Kutim – Pelayanan administrasi pertanahan di Kantor ATR/BPN Kabupaten Kutai Timur kembali menjadi sorotan. Ibarat “berjalan tanpa penunjuk arah”, masyarakat dinilai masih kesulitan memperoleh kepastian mengenai durasi dan biaya pengurusan berbagai dokumen pertanahan, mulai dari balik nama hingga pengukuran lahan.
Anggota Dewan Perwakilan Rakyat Daerah (DPRD) Kabupaten Kutai Timur dari Daerah Pemilihan (Dapil) IV, Faizal Rachman, menilai pengawasan terhadap kinerja Badan Pertanahan Nasional (BPN) harus diperketat. Politikus Partai Demokrasi Indonesia Perjuangan (PDI-P) itu menegaskan bahwa tugas utama BPN adalah menata administrasi kepemilikan tanah masyarakat sehingga tercipta kepastian hukum, kepastian biaya, serta kepastian waktu penyelesaian dokumen.

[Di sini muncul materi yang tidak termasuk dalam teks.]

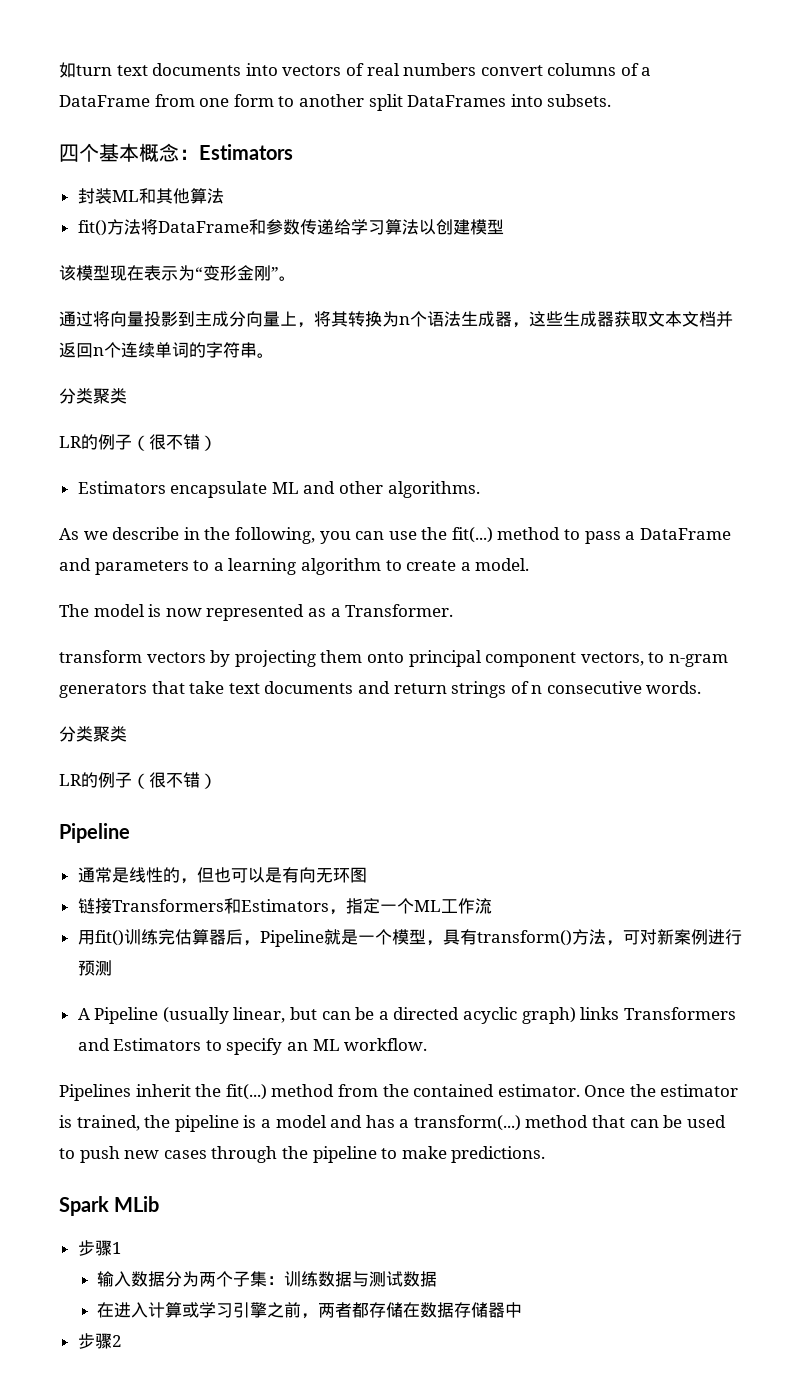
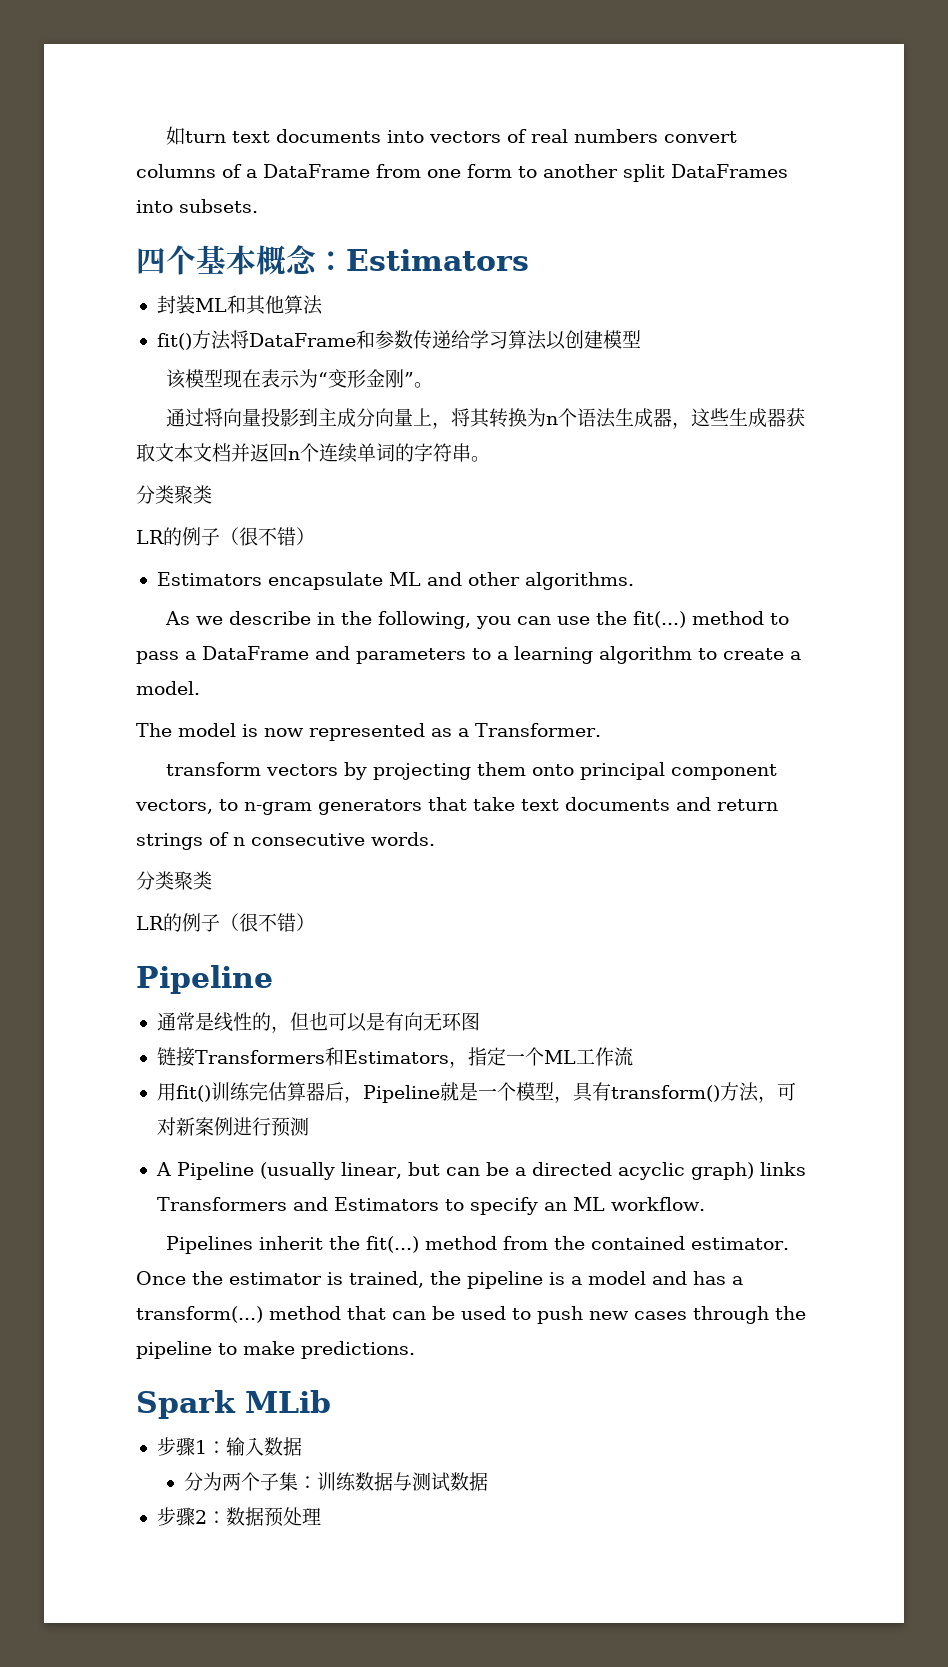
(122, 1248) // -> [206,1441,226,1454] ：
(166, 1279) none -> (302, 1446) //
[97,1302,523,1319] // 在进入计算或学习引擎之前，两者都存储在数据存储器中 -> (488, 1481) none
(122, 1341) none -> [206,1507,321,1527] ：数据预处理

“Ya pertama saya mau memang BPN ini harus pengawasannya harus benar-benar ekstra. Karena tugas mereka itu untuk menertibkan administrasi sertifikat kepemilikan lahan di masyarakat. Ini yang kadang-kadang masyarakat susah mendapatkan kepastian kapan itu barang bisa jadi,” ujar Faizal Rachman.
Menurutnya, Kantor BPN seharusnya secara terbuka memasang alur pengurusan beserta standar operasional prosedur (SOP) yang mudah diketahui masyarakat. Dengan demikian, warga dapat mengetahui estimasi waktu penyelesaian layanan seperti balik nama sertifikat, pengukuran tanah, maupun pembuatan sertifikat secara mandiri.
“Makanya saya minta itu harusnya di BPN dipajang terkait alur pengurusan berkas. Kalau misalkan balik nama itu rentan waktunya berapa lama pengurusannya, pengukuran berapa lama. SOP-nya itu harusnya ada,” katanya.
Ia menilai di era digital saat ini, sudah semestinya seluruh pelayanan publik memiliki standar yang jelas dan transparan. Menurutnya, tidak boleh ada kesan bahwa proses pelayanan berlangsung tanpa ukuran yang pasti dari tahun ke tahun.
“Nah saya bilang, kalau BPN nggak bisa buat seperti itu, wah nggak ada peningkatan dong dari tahun ke tahun. Kantor baru mega begitu masa kinerja nggak meningkat. Ini harus jadi atensi kepala BPN,” tegasnya.
Selain kepastian waktu, Faizal juga menyoroti aspek keterbukaan biaya layanan. Ia meminta seluruh tarif administrasi, termasuk biaya pengukuran dan layanan lainnya, diumumkan secara terbuka agar masyarakat tidak dibebani pungutan yang tidak jelas.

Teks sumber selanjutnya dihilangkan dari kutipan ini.